Talk about easy targets. Love it or hate it, flower photography is one of the most prevalent past-times for shutterbugs. Besides people, flowers probably rank number two on the list of most-frequently photographed stuff. After Louis Daguerre took the first known photograph of a human being, he probably lugged his gear down to his garden and pottered around for a little bit. And why shouldn’t he? Those colorful little packages of flora can be downright inviting. Beautiful color contrasts, intricate shapes and patterns, they’re a visual mother-lode. Just because they’re an easy mark doesn’t make them any less photo-worthy. It does, however, make it more difficult to produce something unique.
In and around Lancaster County, we have no shortage of photo-floral opportunities. Hershey Gardens and Shenk’s Ferry Wildflower Preserve are popular spots, but the botanical pièce de résistance is the nearby Longwood Gardens. Longwood boasts more than 1000 acres of outdoor and indoor gardens featuring a wide variety of plants and flowers that bloom throughout the year. You could literally spend a full day wandering the grounds exploring all the meticulously maintained horticulture.
I hadn’t been to Longwood Gardens in a few years, and I had never been to the gardens during a summer month so I was looking forward to seeing what was in season. Unfortunately, the day I had planned to visit was also going to be extremely humid and the chance of thunderstorms was high. With that in mind I decided to travel light photographically speaking. I decided to only take my small bag, my Canon 6D, and one lens. No tripod. Longwood does allow tripods earlier in the day, but I didn’t want to lug one around in the heat. Instead I decided to hedge my stabilization bets with a rental from my favorite camera store, the Canon 100mm f/2.8 L Macro.
I already own the Canon 100mm USM Macro gold band and I love it. Besides being a great macro lens it also doubles as an excellent portrait lens, and the image quality and sharpness I get out of it are top notch. The only drawback being that it doesn’t have the IS built-in like the L series variant does. On this day, I knew without a tripod that my shutter speeds were probably going to drop to levels that would produce unacceptable sharpness without adding in some image stabilization.

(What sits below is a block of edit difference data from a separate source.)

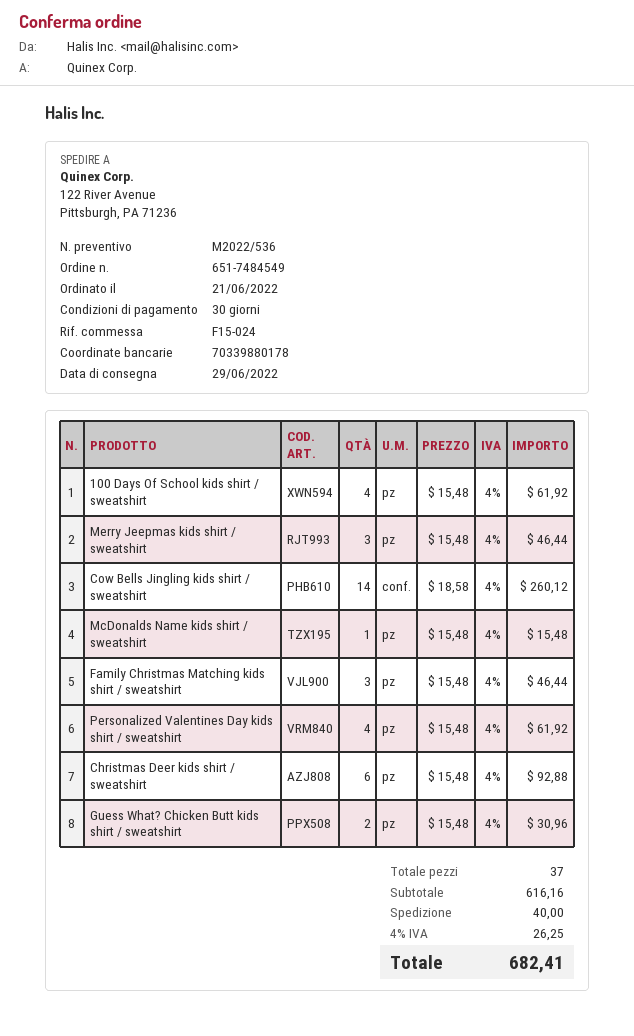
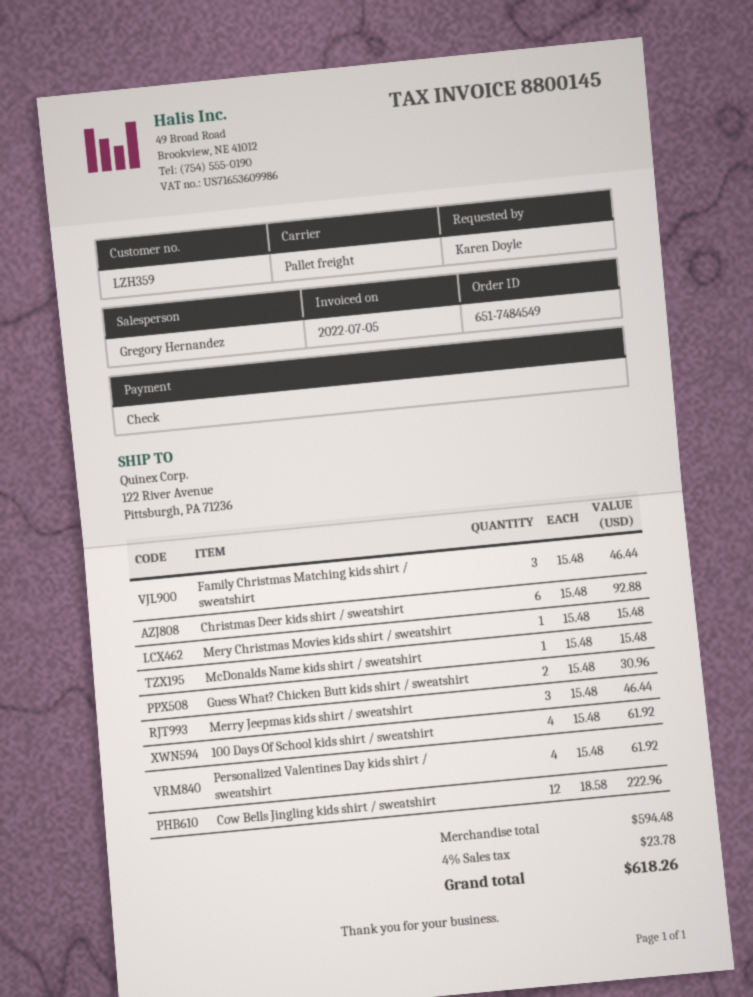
Cow Bells Jingling kids shirt / sweatshirt: 14 x 18.58 = 260.12 -> 12 x 18.58 = 222.96
Mery Christmas Movies kids shirt / sweatshirt: none -> 1 x 15.48 = 15.48
subtotal: 616.16 -> 594.48
shipping: 40.00 -> none
tax: 4% = 26.25 -> 4% = 23.78
total: 682.41 -> 618.26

So the 100mm L glass enters the picture at this point.
So how did I do with my one-camera one-lens setup?
Not too shabby. There were definitely shots that would have benefited from having a tripod. At times, I ended up relying too much on shooting wide open at f/2.8 (especially when we were in the Conservatory waiting out a thunderstorm) to compensate for lack of light when shooting at f/11 and more depth in the shot would have been a better choice. Ultimately though, I was pleased with how quickly I could work and compose shooting hand-held and still get sharpness and clarity that I found acceptable. Sure, things could always be sharper. I could also be thinner and smell better, but sometimes we have to take what we can get.

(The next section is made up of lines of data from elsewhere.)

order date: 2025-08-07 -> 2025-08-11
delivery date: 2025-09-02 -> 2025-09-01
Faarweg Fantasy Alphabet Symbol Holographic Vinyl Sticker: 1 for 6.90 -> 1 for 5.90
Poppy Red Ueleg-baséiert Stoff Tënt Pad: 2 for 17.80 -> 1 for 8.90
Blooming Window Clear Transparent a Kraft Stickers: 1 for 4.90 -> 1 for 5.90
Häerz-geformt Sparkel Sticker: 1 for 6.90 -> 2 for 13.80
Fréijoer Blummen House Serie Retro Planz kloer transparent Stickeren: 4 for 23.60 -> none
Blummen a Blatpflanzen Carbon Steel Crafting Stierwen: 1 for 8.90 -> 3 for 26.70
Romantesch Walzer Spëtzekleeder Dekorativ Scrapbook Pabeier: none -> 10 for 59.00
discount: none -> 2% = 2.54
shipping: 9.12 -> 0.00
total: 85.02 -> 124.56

If you’re a wedding professional and need to get those great macro ring shots on the go, this lens would be a valuable tool in your bag. For the amateur macro photographer that likes to occasionally shoot unencumbered by a tripod, it might be a wise investment or make a great rental. I’ll stick to renting for now since I love my gold band, but I’m not ruling out an upgrade someday in the future.
Finally, if you make your way to Longwood Gardens, be sure to check out what they’re doing in their dining areas. Executive Chef, and family friend, Will Brown and his staff are doing amazing things, a lot of times with ingredients grown right on there on the property. Check the man out on Instagram, when it comes to food he does not fool around.
Brian, these are beautiful! Thoughtful blog post, too, considering I have been a flower-photographing fool myself lately in that Kissel Hill flower field. I probably would benefit from a macro lens myself, sometime. One day.